#### Extracted data ####
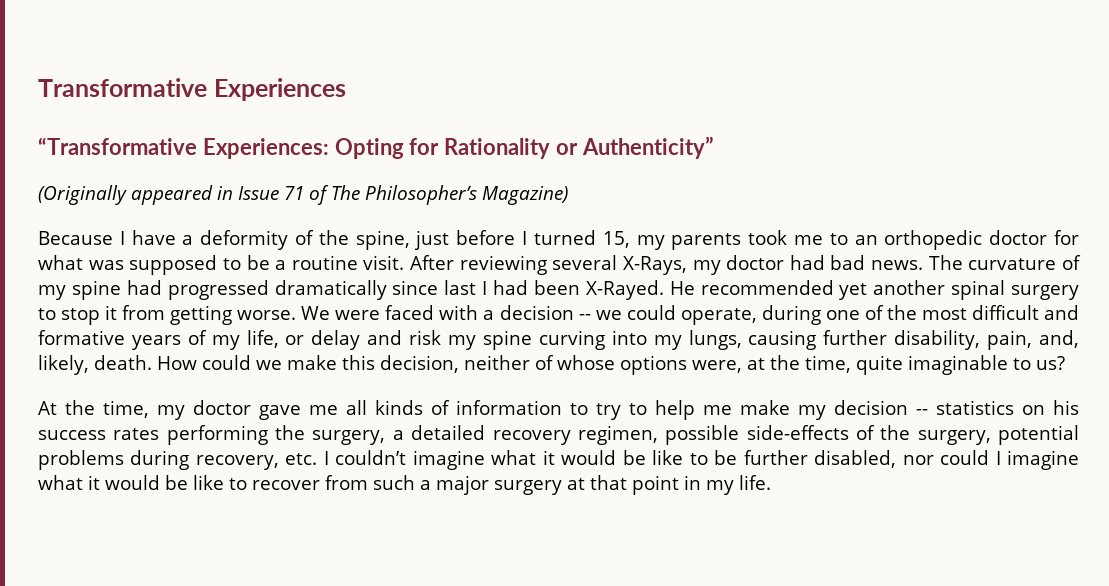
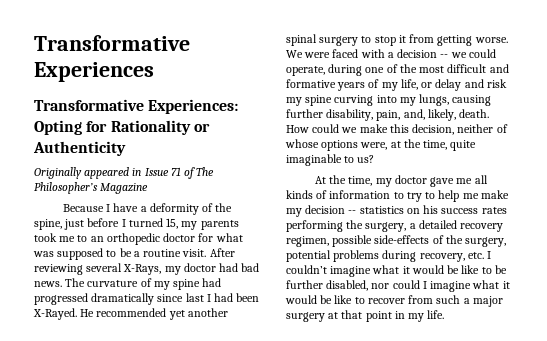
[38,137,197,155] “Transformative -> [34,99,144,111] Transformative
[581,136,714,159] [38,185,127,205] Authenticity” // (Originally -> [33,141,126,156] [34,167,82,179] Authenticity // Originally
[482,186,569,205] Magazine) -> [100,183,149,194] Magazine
####
#### Extracted data ####
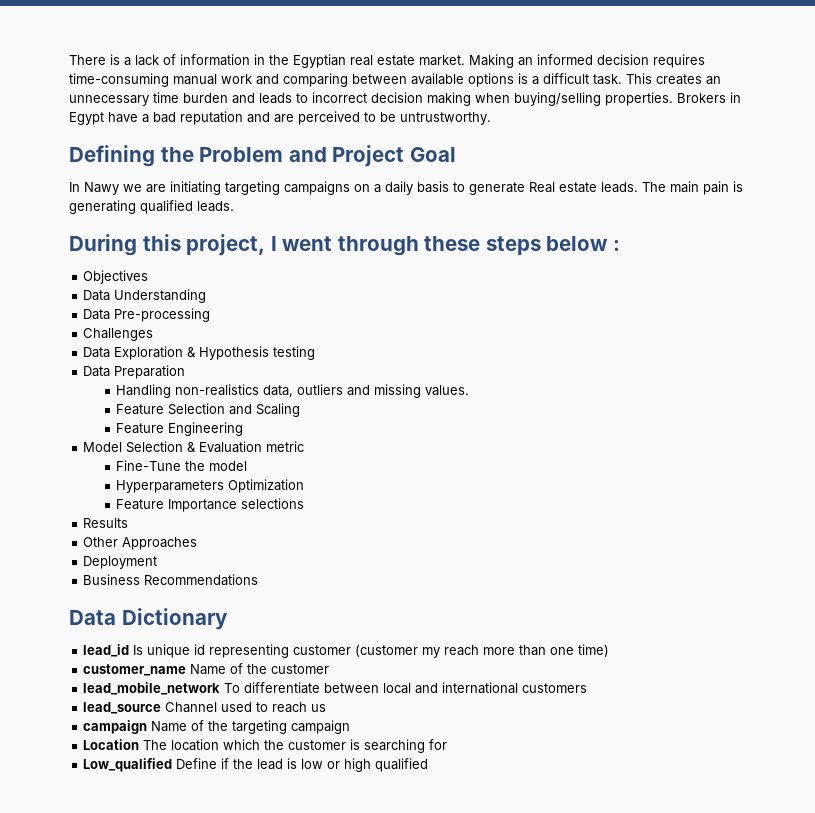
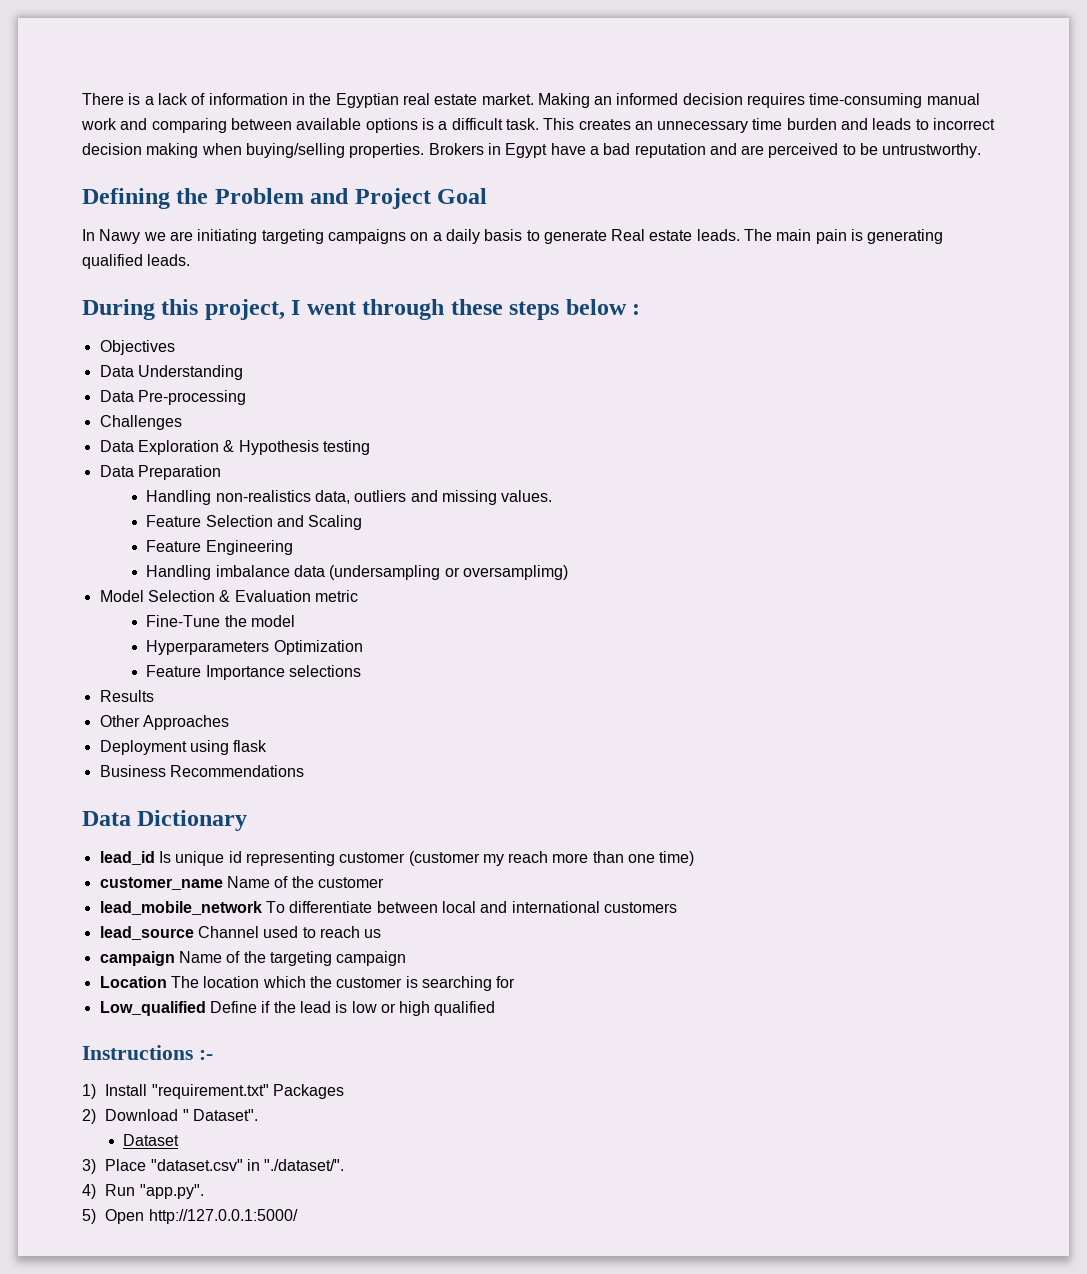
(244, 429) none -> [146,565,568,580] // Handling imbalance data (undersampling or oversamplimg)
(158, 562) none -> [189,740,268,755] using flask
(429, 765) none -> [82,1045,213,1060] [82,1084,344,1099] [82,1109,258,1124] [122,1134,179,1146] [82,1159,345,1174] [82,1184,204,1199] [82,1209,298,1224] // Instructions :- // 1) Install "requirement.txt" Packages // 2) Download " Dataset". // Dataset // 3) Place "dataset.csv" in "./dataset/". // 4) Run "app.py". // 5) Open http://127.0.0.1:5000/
####
#### Extracted data ####
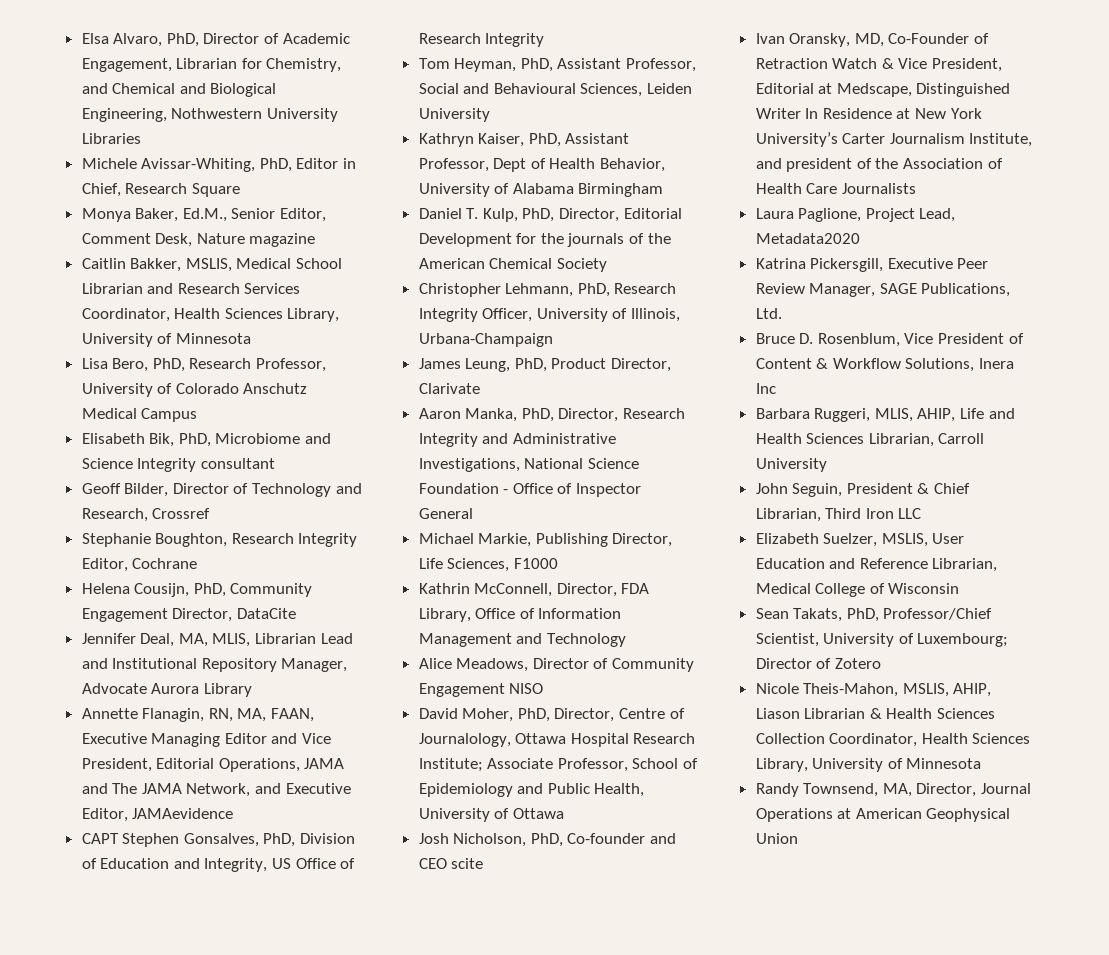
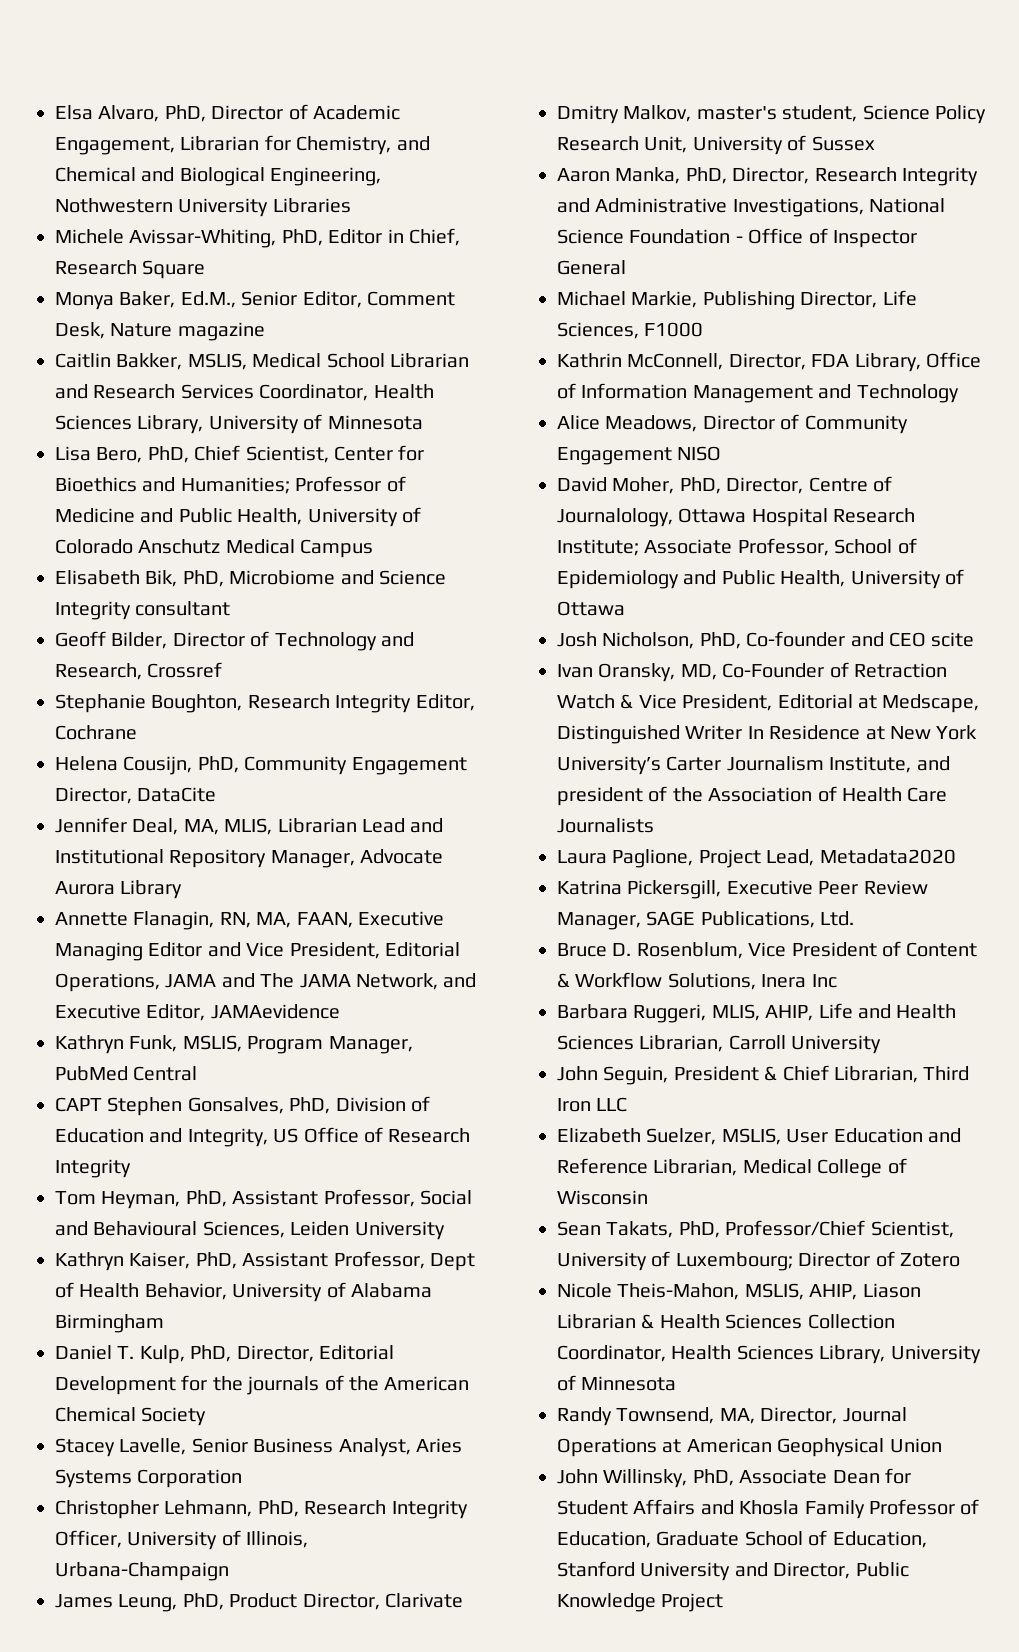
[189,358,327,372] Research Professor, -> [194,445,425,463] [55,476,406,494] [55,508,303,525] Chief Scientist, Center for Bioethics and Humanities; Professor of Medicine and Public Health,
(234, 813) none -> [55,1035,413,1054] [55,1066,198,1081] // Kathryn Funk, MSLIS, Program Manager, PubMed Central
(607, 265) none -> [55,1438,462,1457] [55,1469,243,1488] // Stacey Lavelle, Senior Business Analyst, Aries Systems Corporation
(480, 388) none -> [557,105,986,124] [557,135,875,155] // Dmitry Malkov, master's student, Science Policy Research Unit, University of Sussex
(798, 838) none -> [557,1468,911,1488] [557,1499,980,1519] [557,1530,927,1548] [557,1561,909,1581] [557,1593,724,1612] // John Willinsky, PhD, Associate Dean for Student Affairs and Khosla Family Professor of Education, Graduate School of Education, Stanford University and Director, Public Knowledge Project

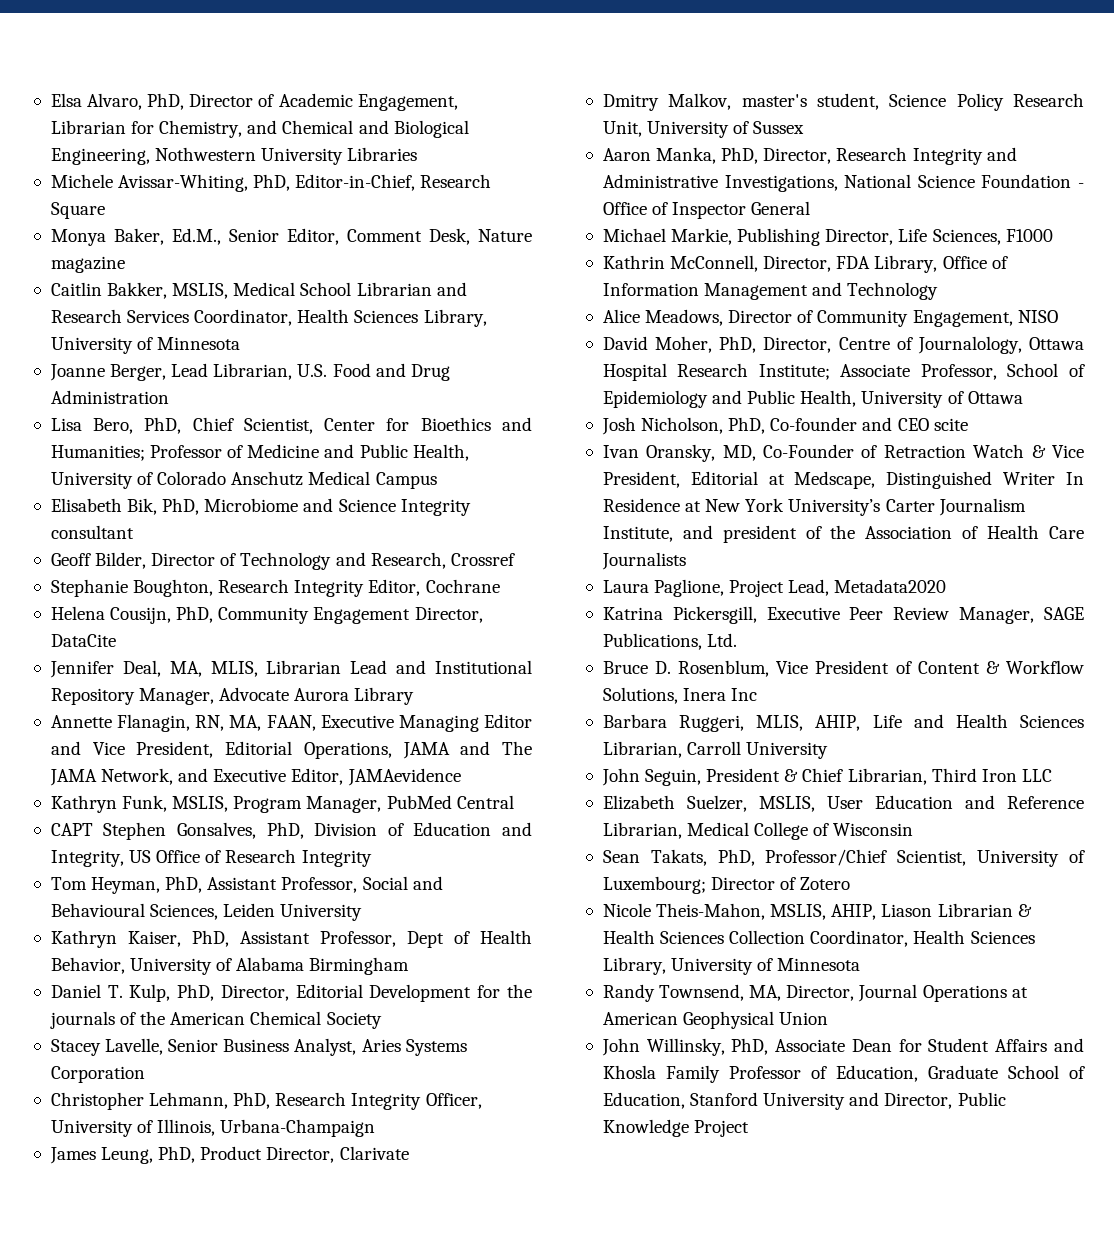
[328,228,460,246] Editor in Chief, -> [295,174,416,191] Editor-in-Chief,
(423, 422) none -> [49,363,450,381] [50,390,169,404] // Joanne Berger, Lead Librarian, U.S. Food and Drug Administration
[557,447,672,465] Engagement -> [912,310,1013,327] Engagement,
####
### Work order
Only the lines above starting with the one with "[328,228,460,246] Editor in" and going through the one with "[557,447,672,465] Engagement ->" are to be copied, word for word and with both ends kept.

### Reply
[328,228,460,246] Editor in Chief, -> [295,174,416,191] Editor-in-Chief,
(423, 422) none -> [49,363,450,381] [50,390,169,404] // Joanne Berger, Lead Librarian, U.S. Food and Drug Administration
[557,447,672,465] Engagement -> [912,310,1013,327] Engagement,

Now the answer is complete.